Telescope Resolution Simulation

Calculator class for telescope track resolution using the General Broken Lines formalism.

This small collection of scripts provides a simple interface for the simulation of telescope resolutions including the effects of multiple scattering in the telescope planes and the surrounding air.

Features

• Error propagation of track extrapolation uncertainty using GBL
• Includes scattering in material, estimated via the PDG Highland formula
• Automatically accounts for air between the telescope planes
• Automatic placement of the thin scatterers at correct positions
• Planes ordered automatically in z for correct GBL trajectory building
• Radiation length for some common materials are defined in utils/materials.h

Installation

• Install and source ROOT

• Install GBL (from https://www.wiki.terascale.de/index.php/GeneralBrokenLines)

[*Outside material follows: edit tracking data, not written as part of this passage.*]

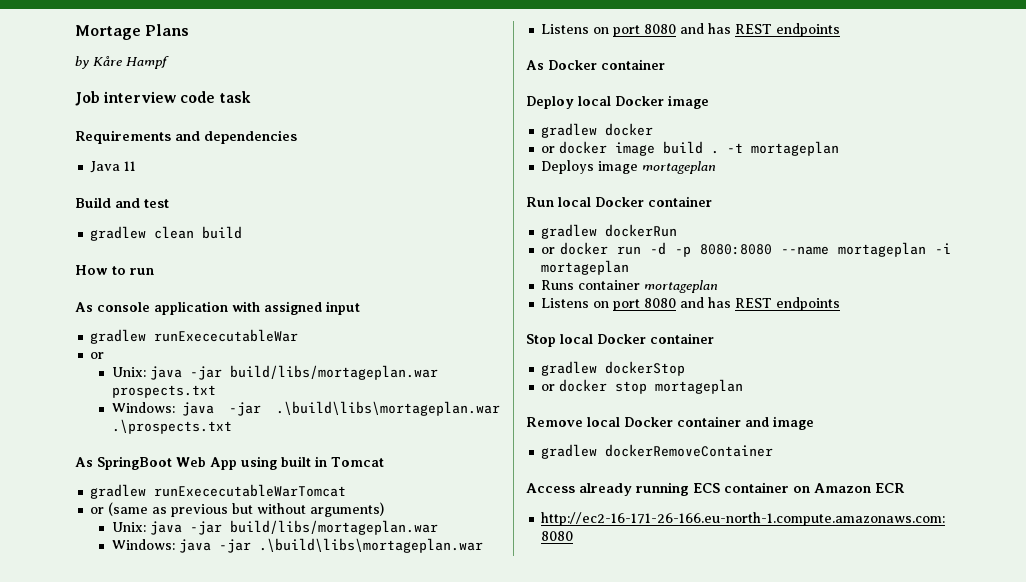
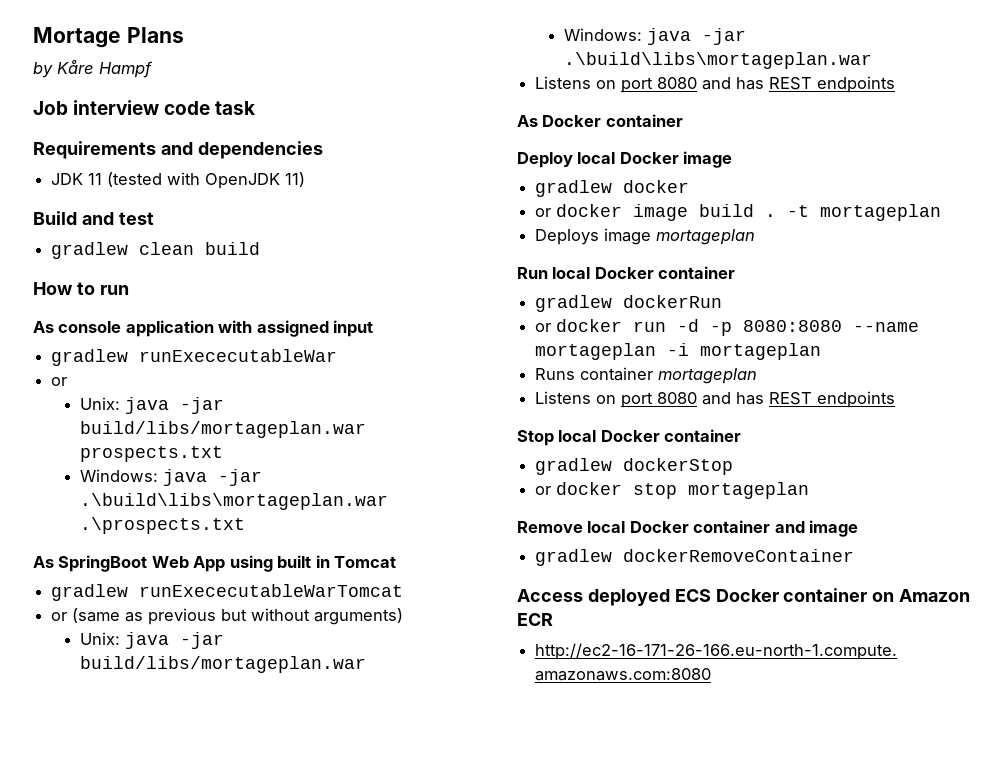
[90,161,121,173] Java -> [51,173,84,185] JDK
(137, 166) none -> [107,172,306,189] (tested with OpenJDK 11)
[579,482,720,496] already running ECS -> [587,589,779,606] deployed ECS Docker

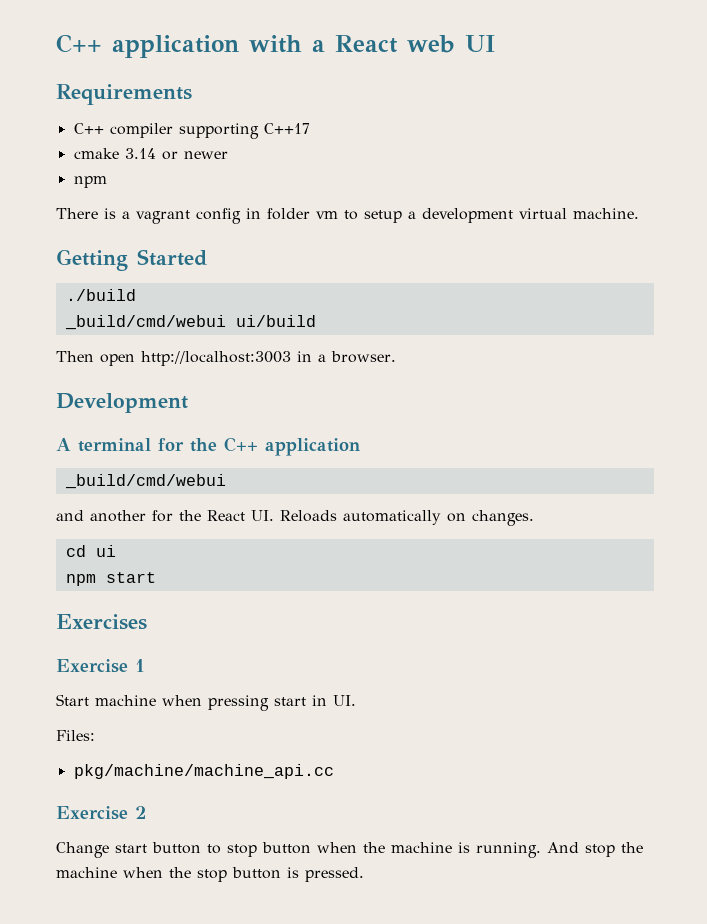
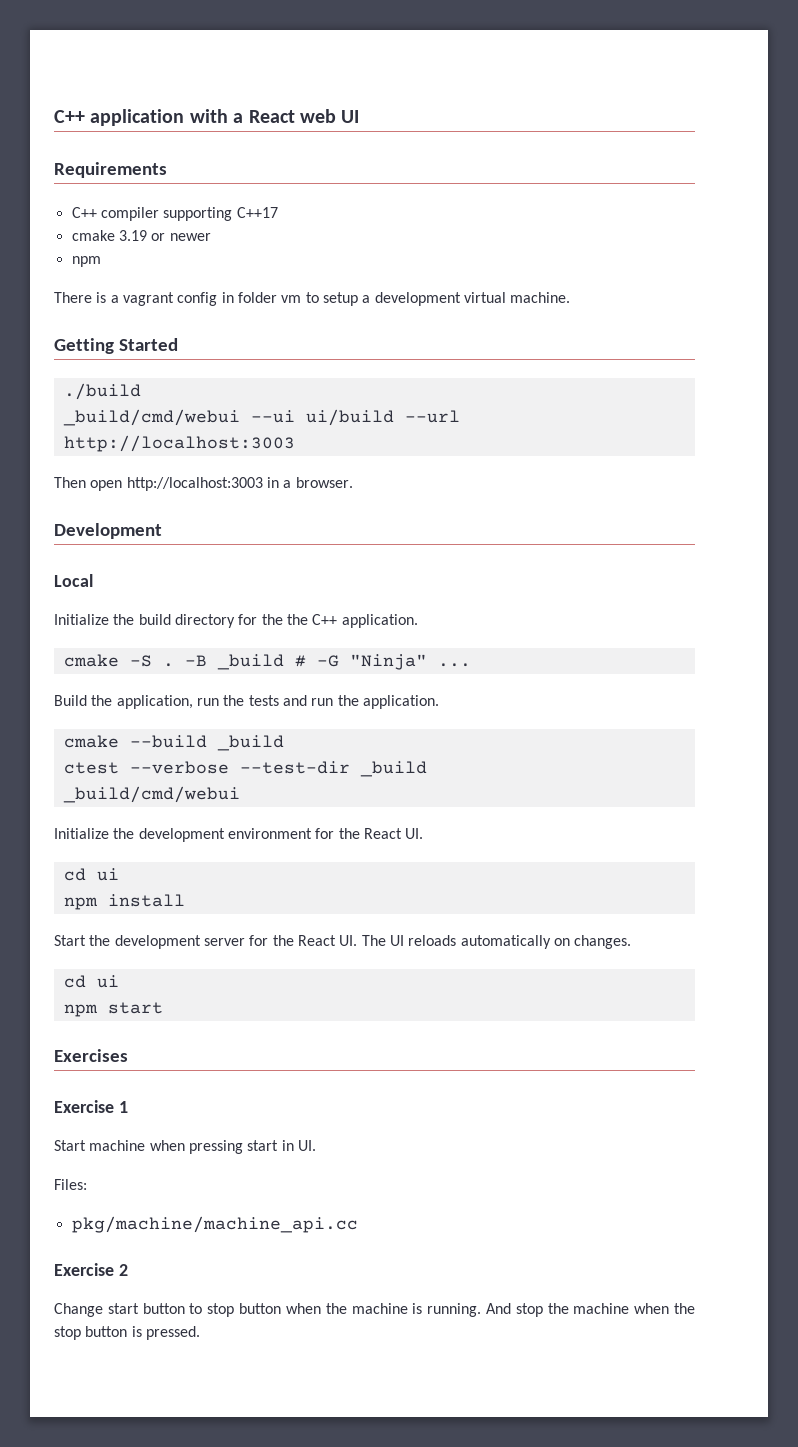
[124,148,156,159] 3.14 -> [118,230,147,241] 3.19
(226, 322) none -> [250,410,295,423] --ui
(316, 321) none -> [404,410,460,423] [63,435,295,452] --url http://localhost:3003
[56,437,360,456] [64,474,226,489] [56,510,337,522] A terminal for the C++ application // _build/cmd/webui // and another for the React UI. Reloads -> [54,574,93,587] [54,614,418,628] [63,654,471,670] [54,695,439,709] [63,735,284,751] [63,761,427,777] [62,786,240,803] [54,828,424,842] [63,868,119,881] [63,894,185,910] [54,935,457,949] Local // Initialize the build directory for the the C++ application. // cmake -S . -B _build # -G "Ninja" ... // Build the application, run the tests and run the application. // cmake --build _build // ctest --verbose --test-dir _build // _build/cmd/webui // Initialize the development environment for the React UI. // cd ui // npm install // Start the development server for the React UI. The UI reloads

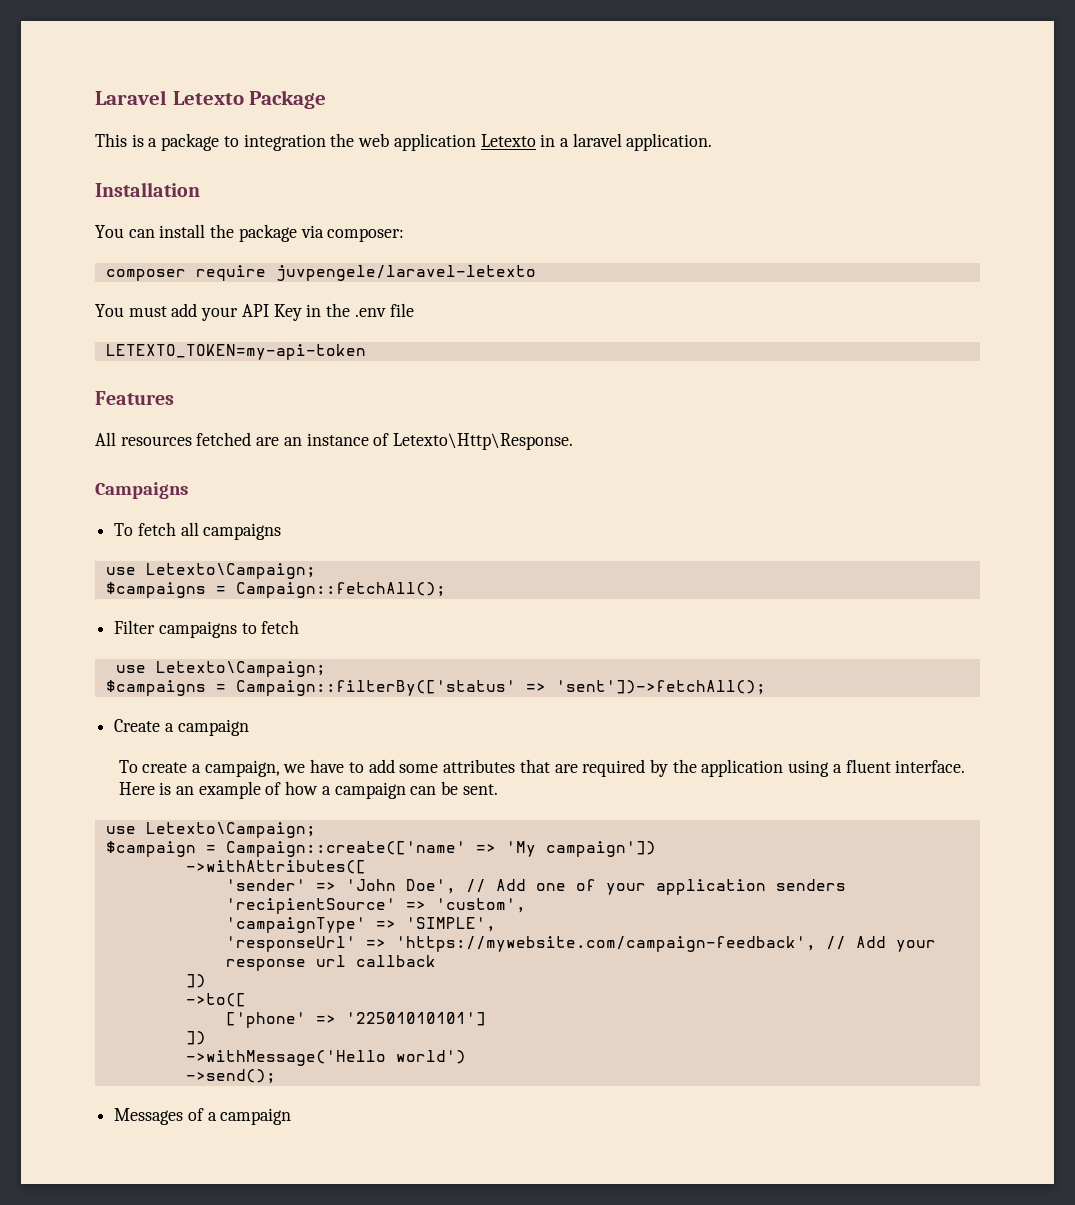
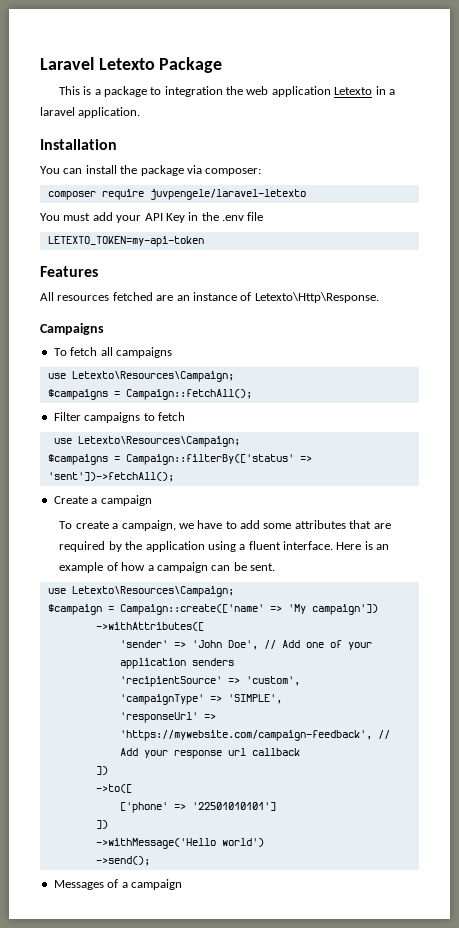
[145,563,316,579] Letexto\Campaign; -> [71,371,234,382] Letexto\Resources\Campaign;
[155,661,326,677] Letexto\Campaign; -> [77,436,240,447] Letexto\Resources\Campaign;
[145,822,316,838] Letexto\Campaign; -> [71,586,234,597] Letexto\Resources\Campaign;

  svn checkout http://svnsrv.desy.de/public/GeneralBrokenLines/tags/V01-16-04/cpp GeneralBrokenLines
  cd cpp
  mkdir build && cd build/
  cmake ..
  make && make install
  

• Export the GBL library path:

  export GBLPATH=/path/to/gbl/installation
  

• Compile this code:

  mkdir build
  cd build
  cmake ..
  make
  

Prepare your own telescope simulation

• All telescope assemblies are stored in the devices directory.
• Take one of the provided examples, adapt it to your needs and add the executable to the CMakeLists.txt file in the devices directory in order to compile the executable.
• Have a look at the devices/tscope_datura.cc example for some explanatory comments on how to build the telescope assembly.

Further hints:

• The resolution can only be evaluated at a previously defined plane. This can either be a plane with measurements, a scatterer, or a plane with no material attached. They can be defined as follows:

gblsim::plane measurement(position, material, TRUE, resolution); - plane with measurement and scattering material

gblsim::plane scatterer(position, material, FALSE); - plane with scattering material but no measurement

gblsim::plane reference(position, 0, FALSE); - plane with zero material and no measurement (simple reference point)

• The material budget is always given as fractions of radiation lengths. Thus, divide your material thickness by its radiation length, and add up different materials as linear sum, e.g.

  // MIMOSA26 telescope planes consist of 50um silicon plus 2x25um Kapton foil:
  double MIM26 = 50e-3 / X0_Si + 50e-3 / X0_Kapton;
  

• The resolution is always given as intrinsic resolution of the respective sensor in units of micrometer.